Material supplied:
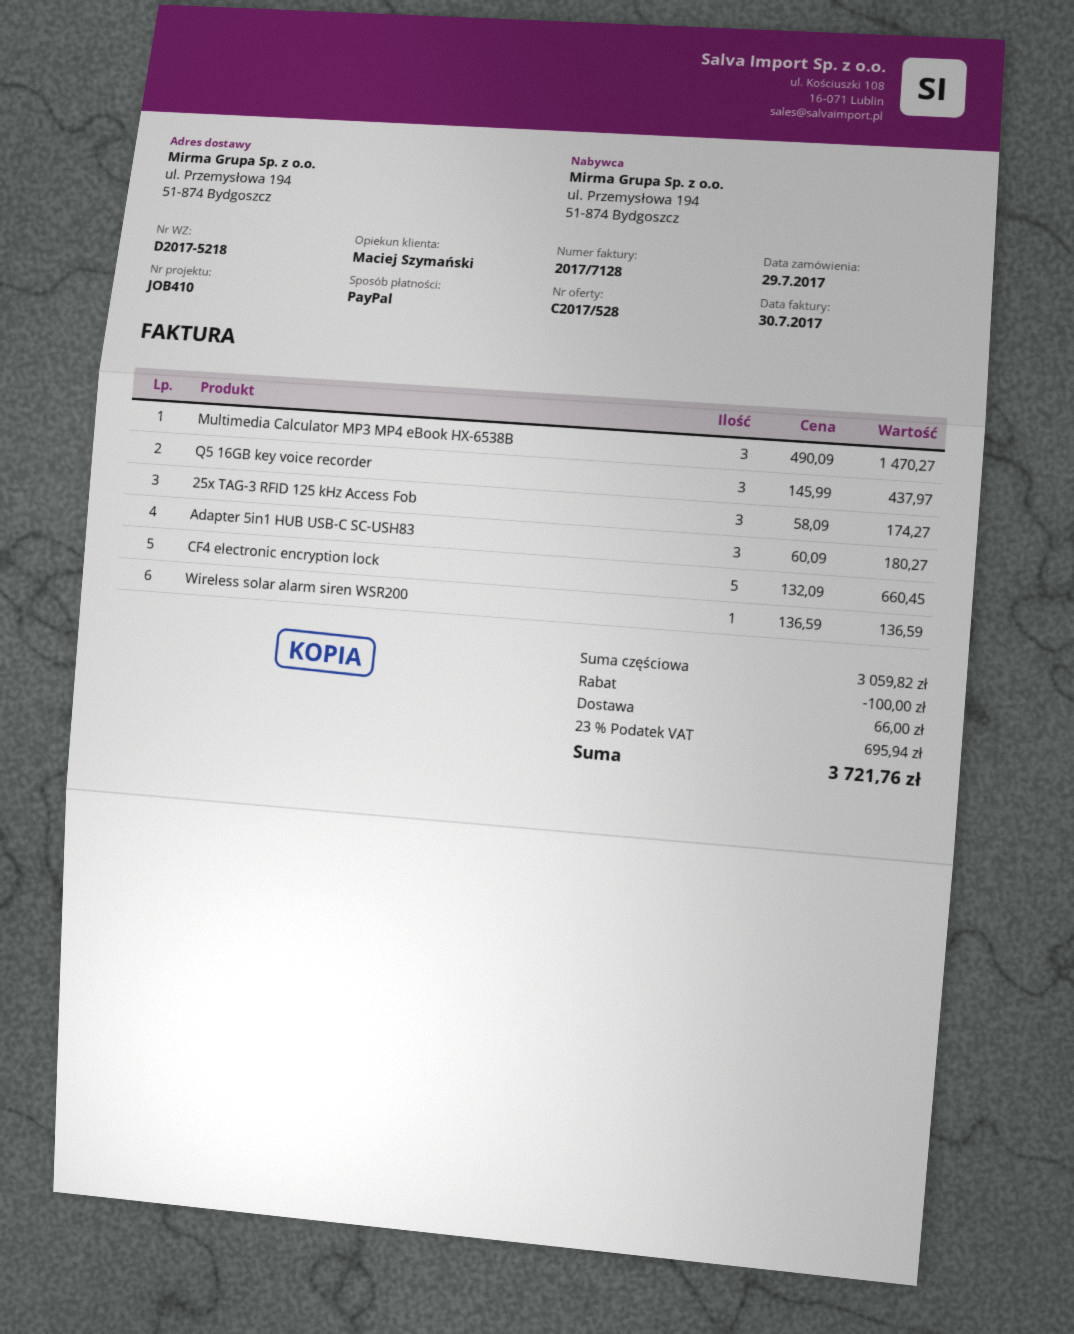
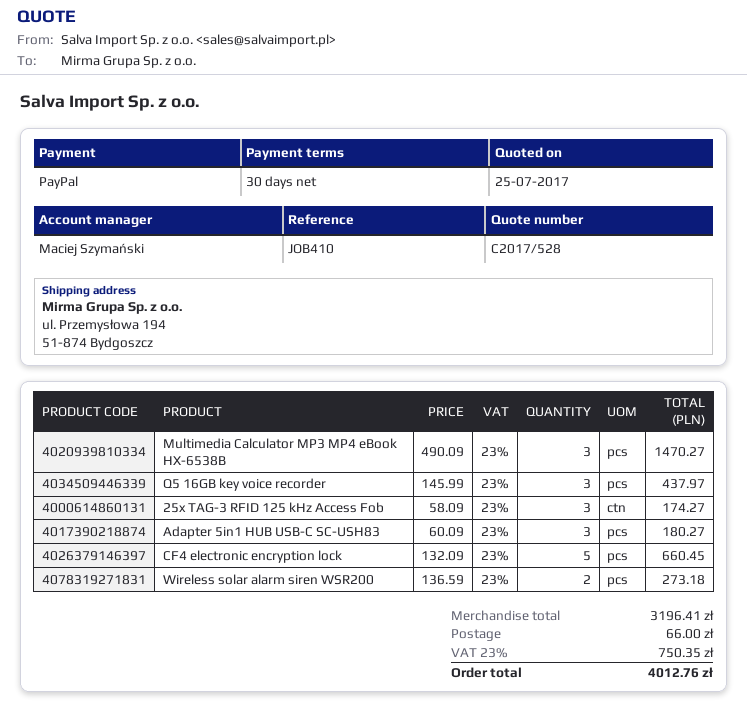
Wireless solar alarm siren WSR200: 1 x 136.59 = 136.59 -> 2 x 136.59 = 273.18
subtotal: 3059.82 -> 3196.41
discount: 100.00 -> none
tax: 23% = 695.94 -> 23% = 750.35
total: 3721.76 -> 4012.76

Your goal: Word for word, write out the whole listing, keeping none of the pictures.

Result of the exercise:
Wireless solar alarm siren WSR200: 1 x 136.59 = 136.59 -> 2 x 136.59 = 273.18
subtotal: 3059.82 -> 3196.41
discount: 100.00 -> none
tax: 23% = 695.94 -> 23% = 750.35
total: 3721.76 -> 4012.76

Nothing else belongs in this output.